Garden Valley School  

This is the Garden Valley School on CH E in Waumandee, deep in the ridge country of western Wisconsin. Its nameplate says it was “Public School Dis. No 2,” built in 1902.

The Wisconsin Historical Society  lists out as a “one to six-room school.” This Scotty presents a few other images. It describes the building as “Segmental arch windows with decorative keystones and springers, central around the arch entrance.” It lists the school as having a “Front Gabled” architectural style.

Waumandee, Wisconsin 1860-1960, an Affectionate Portrait” by LaVern J. Ripley,” suggests this school was seen as a modern one back in 1919, later used as a town hall. The village was a small one then, population of about 100. It had an “a general store, a brick garage, two blacksmith shops, the Farmers State Bank and two saloons.
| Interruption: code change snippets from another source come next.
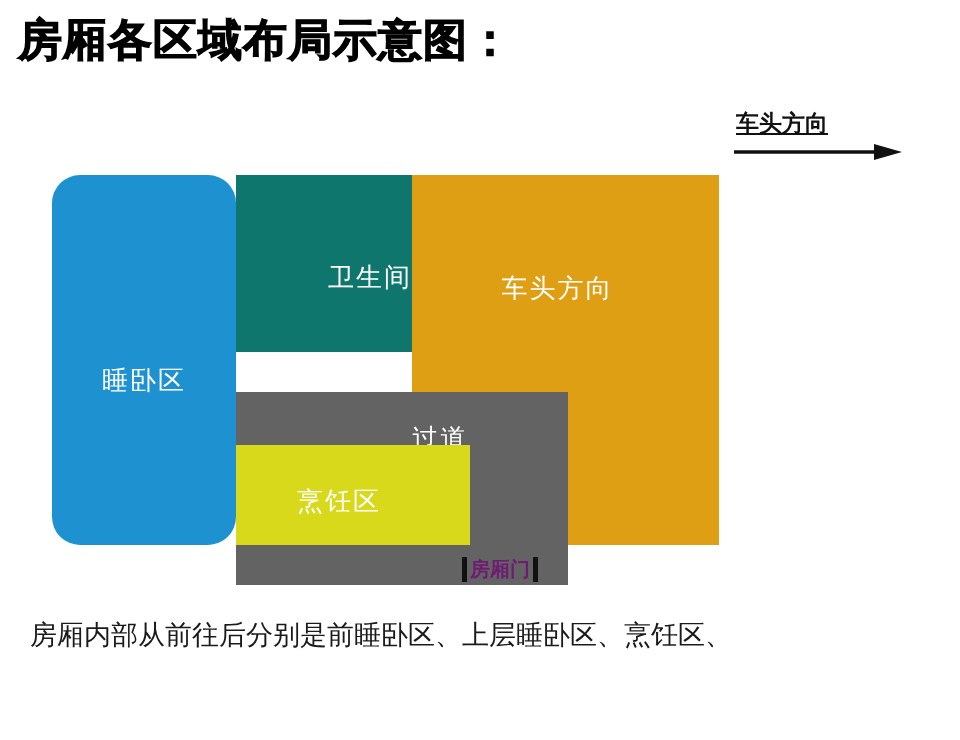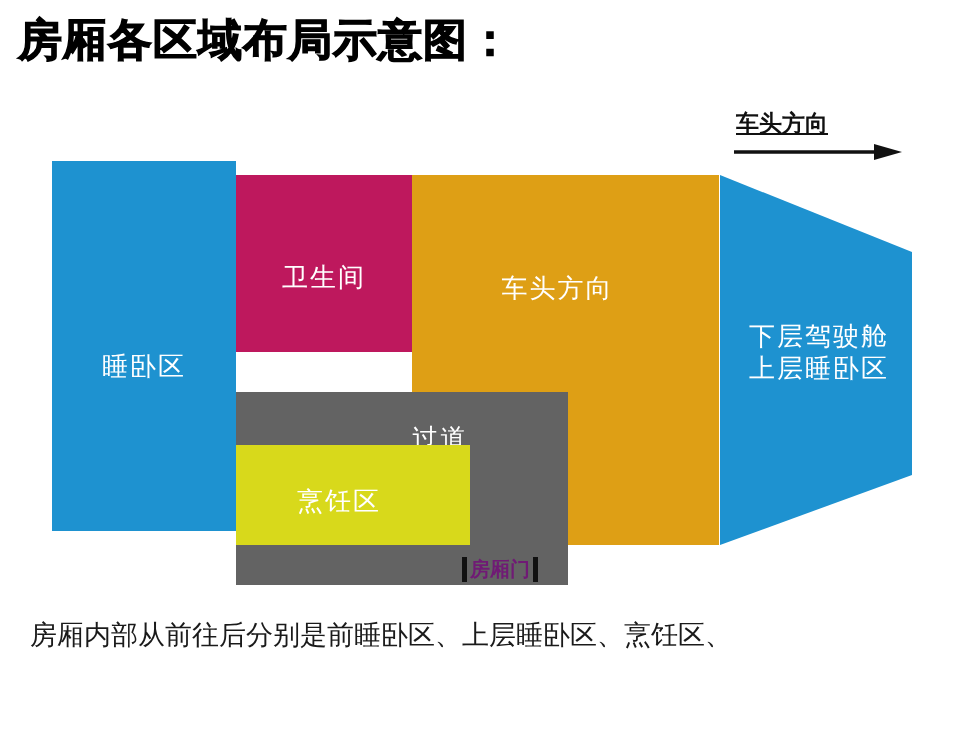"卫生间" div.zone { background: #be185d -> #0f766e; justify-content: none -> flex-end }
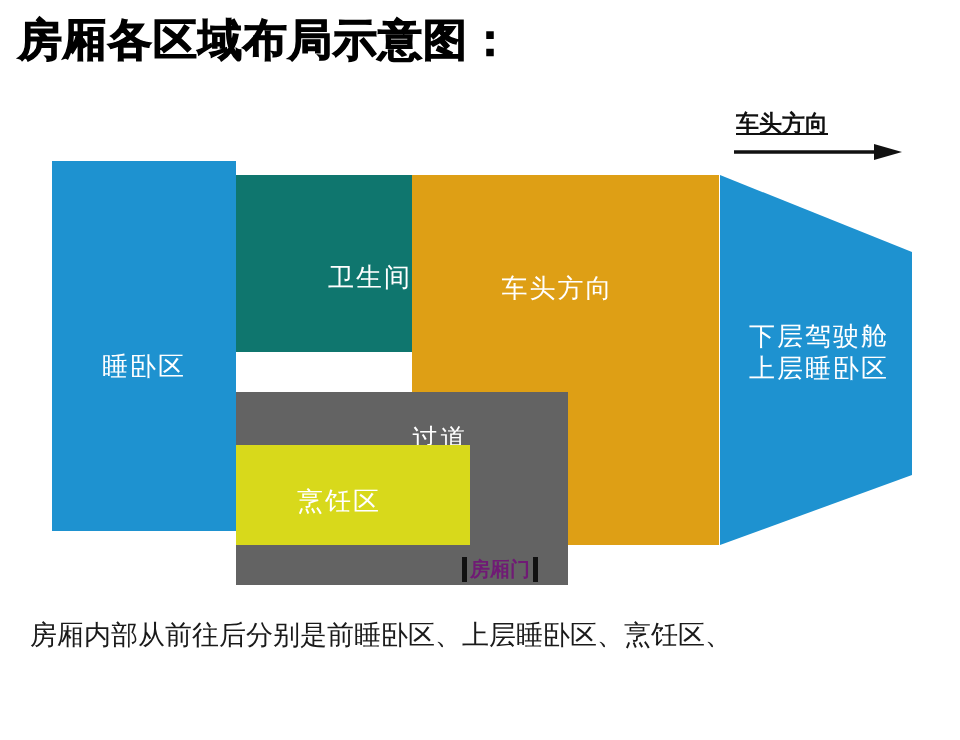"下层驾驶舱" div { html: <div> <svg> <polygon></polygon> </svg> <div>下层驾驶舱 上层睡卧区</div> </div> -> none }
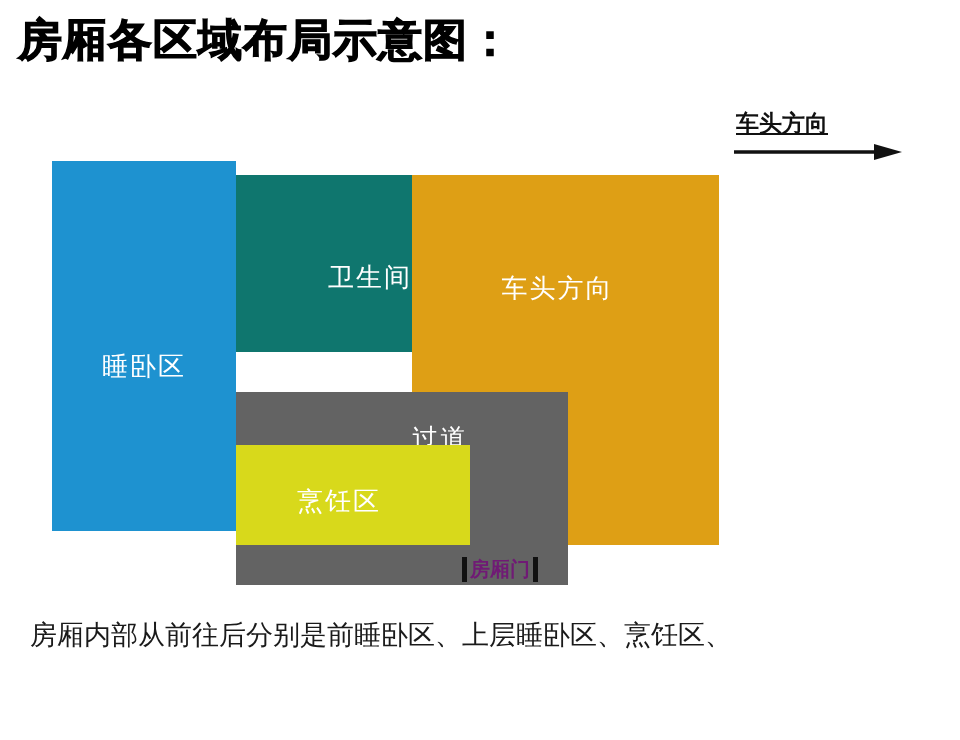"睡卧区" #zone-sleep-rear { border-radius: none -> 28px; top: 161px -> 175px }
It also has a post office, a good modern public school, and a German Catholic church with a two-room parochial school building.”

It is worth noting that much of the history of Waumandee talks a great deal about the St. Boniface School, a Catholic school that operates to this day.

The town’s Land Use Plan of March 11, 2014, noted the Town maintains the Garden Valley School and said it would “study the feasibility of restoring the Waumandee public school.”